HasTHUMBEE bool // Thumb EE instruction set
HasNEON bool // NEON instruction set
HasVFPv3 bool // Vector floating point version 3 support
HasVFPv3D16 bool // Vector floating point version 3 D8-D15
HasTLS bool // Thread local storage support
HasVFPv4 bool // Vector floating point version 4 support
HasIDIVA bool // Integer divide instruction support in ARM mode
HasIDIVT bool // Integer divide instruction support in Thumb mode
HasIDIV bool // Integer divide instruction support in ARM and Thumb mode
HasVFPD32 bool // Vector floating point version 3 D15-D31
HasLPAE bool // Large Physical Address Extensions
HasEVTSTRM bool // Event stream support
HasAES bool // AES hardware implementation
HasPMULL bool // Polynomial multiplication instruction set
HasSHA1 bool // SHA1 hardware implementation
HasSHA2 bool // SHA2 hardware implementation
HasCRC32 bool // CRC32 hardware implementation
As I look around, I see code detecting CPU features based on the runtime.goarm value (which is set by the GOARM environment variable at link time), rather than a runtime check. This means that:
runtime.goarm is not const, the fast-path (e.g. using NEON) and slow-path fallback are being compiled into the binary, but only one path can ever be used. It would be nice if both paths can be used via run-time detection instead.In one of my projects, I have resorted to parsing /proc/cpuinfo for run-time detection of NEON, which only works on Linux. I'd love to instead use the standard library.
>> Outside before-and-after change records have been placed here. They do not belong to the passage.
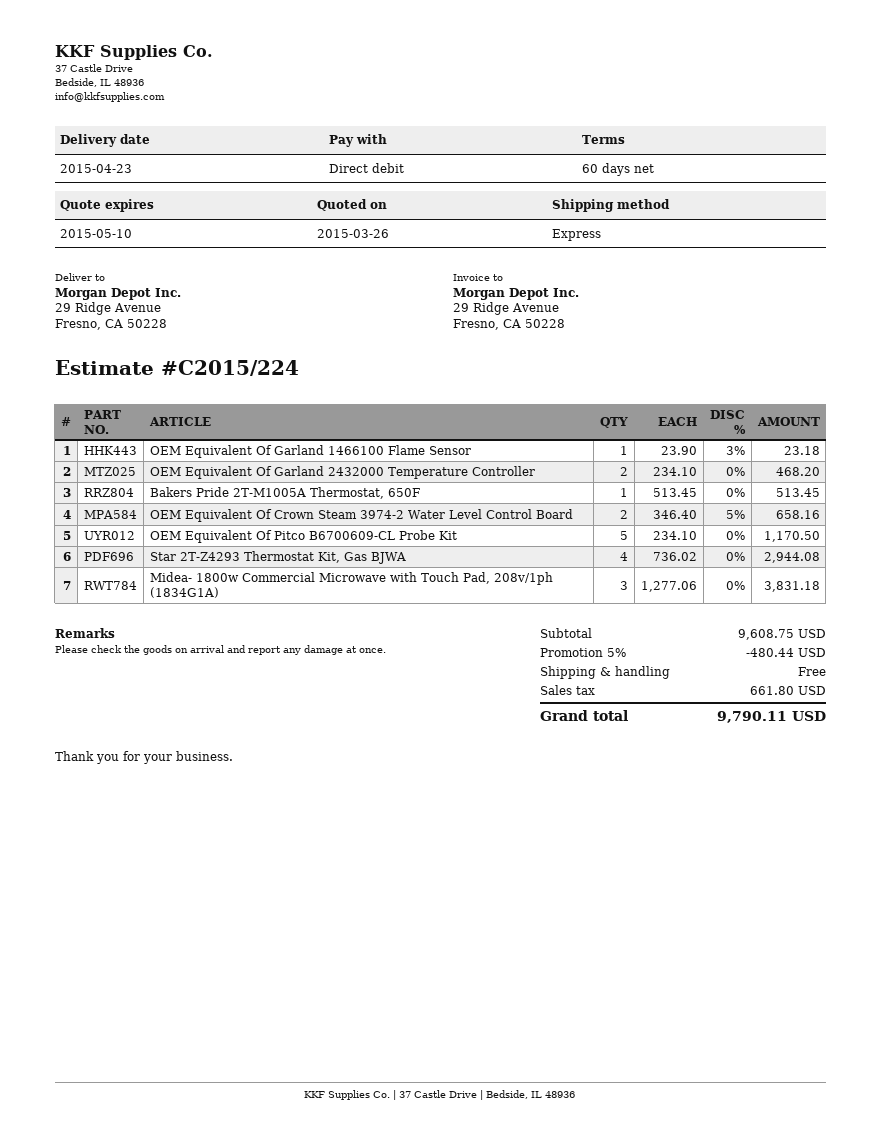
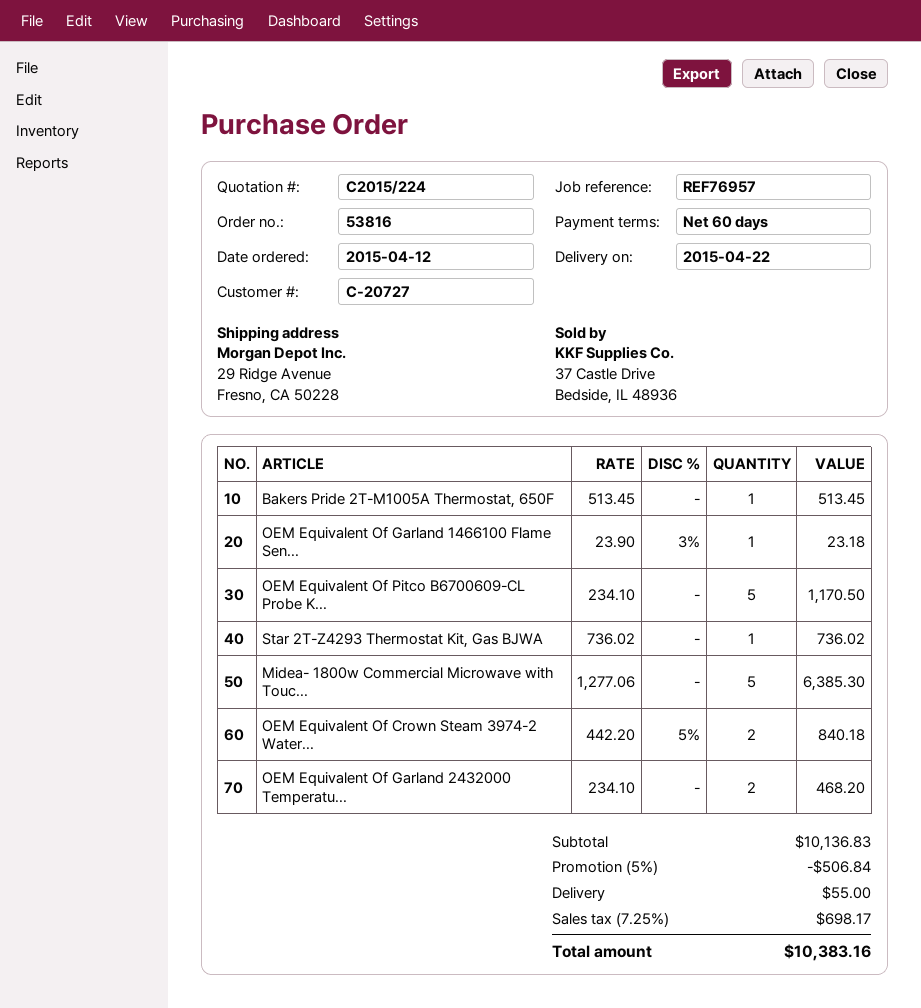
delivery date: 2015-04-23 -> 2015-04-22
OEM Equivalent Of Crown Steam 3974-2 Water Level Control Board: 2 x 346.40 - 5% = 658.16 -> 2 x 442.20 - 5% = 840.18
Star 2T-Z4293 Thermostat Kit, Gas BJWA: 4 x 736.02 = 2944.08 -> 1 x 736.02 = 736.02
Midea- 1800w Commercial Microwave with Touch Pad, 208v/1ph (1834G1A): 3 x 1277.06 = 3831.18 -> 5 x 1277.06 = 6385.30
subtotal: 9608.75 -> 10136.83
discount: 5% = 480.44 -> 5% = 506.84
shipping: 0.00 -> 55.00
tax: 661.80 -> 698.17
total: 9790.11 -> 10383.16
x/sys/cpu has still not been totally updated to match internal/cpu, which has some of the feature flags you are looking for.
Note that so far, we have only exposed flags that are needed for the runtime and standard library. That is, CL 114826 exposes HasIDIVA for use in the runtime, and CL 126315 exposes HasVFPv4 for use in the math package. I could see the argument for exposing all of the HWCAP flags listed in linux, for use in external code.
I will defer to @martisch's judgement on that.
Note that changing internal/cpu seems a separate topic (it also already supports arm) and there are no plans to export those variables outside the runtime/standard library.
If x/sys/cpu support for linux/arm is enough (not *BSD or windows/arm) then it should be as easy as implementing the hwCap/hwCap2 bit checks in https://github.com/golang/sys/blob/master/cpu/cpu_arm.go since hwCap/hwCap2 should already be populated on Linux by: https://github.com/golang/sys/blob/master/cpu/cpu_linux.go. I think its fine to expose all linux supported but general arm applicable flags in x/sys/cpu.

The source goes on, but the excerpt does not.